In the new Connection Settings tab, you can now specify a bucket filter instead of a single bucket name. Multiple filter types are available: Contains, Match, Starts with, and Regex. If you leave the field blank, all buckets will be listed.
For example, let’s find all the buckets whose names start with “big-data-”:
The result in the Big Data Tools tool window looks like this:
You can also create new buckets. Just right-click on the target server to open the context menu and type a name for the new bucket in the dialog window:
- Support for Yandex Object Storage, part of Yandex.Cloud
Yandex Object Storage is a universal scalable cloud object storage solution that provides a variety of benefits, including compatibility with the Amazon S3 API, replication across multiple availability zones, autoscaling, and advanced security. - New file system: SFTP
SFTP is the de facto standard for working with remote files.

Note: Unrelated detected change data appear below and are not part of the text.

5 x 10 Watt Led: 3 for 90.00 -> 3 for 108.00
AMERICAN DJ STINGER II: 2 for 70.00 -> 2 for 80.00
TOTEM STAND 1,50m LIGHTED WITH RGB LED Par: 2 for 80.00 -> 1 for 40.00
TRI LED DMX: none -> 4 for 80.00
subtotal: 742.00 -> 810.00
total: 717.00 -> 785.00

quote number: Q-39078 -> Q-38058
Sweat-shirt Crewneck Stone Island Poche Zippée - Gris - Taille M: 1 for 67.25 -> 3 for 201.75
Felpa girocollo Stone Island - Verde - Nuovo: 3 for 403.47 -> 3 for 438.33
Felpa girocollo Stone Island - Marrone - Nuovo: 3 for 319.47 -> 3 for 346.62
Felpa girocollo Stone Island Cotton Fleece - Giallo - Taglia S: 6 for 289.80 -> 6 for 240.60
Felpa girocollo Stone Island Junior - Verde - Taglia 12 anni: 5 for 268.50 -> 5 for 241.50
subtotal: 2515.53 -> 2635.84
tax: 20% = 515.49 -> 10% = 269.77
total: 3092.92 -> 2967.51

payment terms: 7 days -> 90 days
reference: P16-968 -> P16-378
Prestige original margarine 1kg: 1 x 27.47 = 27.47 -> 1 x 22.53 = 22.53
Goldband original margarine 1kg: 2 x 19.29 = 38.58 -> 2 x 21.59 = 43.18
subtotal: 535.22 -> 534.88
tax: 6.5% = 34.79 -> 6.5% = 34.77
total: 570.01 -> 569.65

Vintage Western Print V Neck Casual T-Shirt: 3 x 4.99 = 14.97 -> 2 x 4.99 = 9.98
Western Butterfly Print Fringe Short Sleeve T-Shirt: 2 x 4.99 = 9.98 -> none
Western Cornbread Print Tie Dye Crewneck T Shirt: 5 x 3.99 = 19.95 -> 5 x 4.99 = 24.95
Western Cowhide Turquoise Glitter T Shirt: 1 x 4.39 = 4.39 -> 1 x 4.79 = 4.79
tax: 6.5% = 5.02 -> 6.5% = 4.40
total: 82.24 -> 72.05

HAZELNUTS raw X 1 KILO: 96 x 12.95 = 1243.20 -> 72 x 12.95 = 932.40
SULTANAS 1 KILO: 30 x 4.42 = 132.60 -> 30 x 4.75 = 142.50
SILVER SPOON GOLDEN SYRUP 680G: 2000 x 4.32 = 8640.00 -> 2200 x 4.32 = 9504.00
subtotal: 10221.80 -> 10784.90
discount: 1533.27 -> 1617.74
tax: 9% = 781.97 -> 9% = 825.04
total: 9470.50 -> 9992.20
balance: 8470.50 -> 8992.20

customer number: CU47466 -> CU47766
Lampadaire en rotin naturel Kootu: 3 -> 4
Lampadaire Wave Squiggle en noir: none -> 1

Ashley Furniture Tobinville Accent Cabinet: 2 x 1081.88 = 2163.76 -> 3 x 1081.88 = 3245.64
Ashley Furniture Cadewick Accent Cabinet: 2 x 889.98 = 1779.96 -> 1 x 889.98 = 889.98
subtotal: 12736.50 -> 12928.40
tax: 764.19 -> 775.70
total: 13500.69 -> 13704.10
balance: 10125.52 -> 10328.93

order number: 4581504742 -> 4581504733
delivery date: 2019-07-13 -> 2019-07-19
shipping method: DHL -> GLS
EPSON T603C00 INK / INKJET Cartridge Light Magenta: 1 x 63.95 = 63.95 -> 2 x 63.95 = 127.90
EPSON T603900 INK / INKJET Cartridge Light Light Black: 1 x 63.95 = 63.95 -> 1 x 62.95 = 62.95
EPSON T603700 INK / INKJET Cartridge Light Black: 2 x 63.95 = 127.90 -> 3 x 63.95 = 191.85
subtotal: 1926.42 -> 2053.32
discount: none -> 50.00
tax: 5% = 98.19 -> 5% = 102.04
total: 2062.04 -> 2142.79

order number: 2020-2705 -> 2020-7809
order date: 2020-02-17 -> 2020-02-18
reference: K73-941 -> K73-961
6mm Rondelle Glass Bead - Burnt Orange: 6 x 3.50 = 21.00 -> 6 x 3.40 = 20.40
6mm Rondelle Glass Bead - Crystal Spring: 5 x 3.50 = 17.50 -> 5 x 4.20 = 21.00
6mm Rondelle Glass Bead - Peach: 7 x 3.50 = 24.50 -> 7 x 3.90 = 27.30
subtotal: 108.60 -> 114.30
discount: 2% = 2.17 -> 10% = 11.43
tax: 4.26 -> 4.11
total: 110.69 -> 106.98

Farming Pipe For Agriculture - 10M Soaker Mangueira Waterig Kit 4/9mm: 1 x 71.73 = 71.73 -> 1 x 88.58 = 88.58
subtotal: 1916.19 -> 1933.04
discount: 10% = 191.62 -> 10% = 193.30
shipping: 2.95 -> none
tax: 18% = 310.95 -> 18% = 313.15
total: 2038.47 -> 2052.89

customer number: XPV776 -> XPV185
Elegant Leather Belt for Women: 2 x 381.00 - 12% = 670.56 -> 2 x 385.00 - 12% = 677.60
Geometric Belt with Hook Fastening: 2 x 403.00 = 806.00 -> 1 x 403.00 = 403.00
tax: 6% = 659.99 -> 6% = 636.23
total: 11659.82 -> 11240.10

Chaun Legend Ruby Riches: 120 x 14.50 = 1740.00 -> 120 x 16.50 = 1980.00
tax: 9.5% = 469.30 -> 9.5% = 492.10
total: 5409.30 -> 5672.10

You can establish a new SSH connection to this server from the Connections context menu:
The terminal will automatically change the current directory. - Proxy support for Google Cloud Storage
A proxy server acts as an intermediary between your client computer and Google storage servers. You can use proxies to access Google Cloud from a secure corporate network or any other network without direct internet access. You have always been able to connect to AWS via proxy, and now you can do the same for Google Cloud Storage connections. - You can now edit text files
At the top of the editor window, you’ll see a panel where you can compare the selected file with the remote copy of it and sync changes:
This feature is available for all file systems and cloud storage solutions, but it’s not available for Zeppelin notebooks. - Extended file info for CSV, ORC, Parquet, and text files
When you check the file schema for files in a tabular format, including CSV files,
you will now have access to additional metainformation provided by cloud storage solutions (like e-tag for S3). Azure, S3, and GCS connections are supported, as well.
Zeppelin support
- Major changes to the ZTools implementation (“ZTools Light”)
We’ve completely redesigned our approach for communicating with Zeppelin servers, which has allowed us to implement additional features and stop using dependencies. The new implementation is called “ZTools Light”, and it works for Spark and PySpark. - Use ZTools without installing additional dependencies on your server
Production Zeppelin instances used to pose real problems because users had to persuade their server administrators or corporate security personnel to install custom dependencies on their servers. Now, however, this is no longer necessary, which is a significant step towards being able to use ZTools in banking, healthcare, and other major industries. - Only DataFrames and Datasets in the ZTools tool window
Because we found that users needed to look at local variables only rarely, if ever, we removed this feature altogether.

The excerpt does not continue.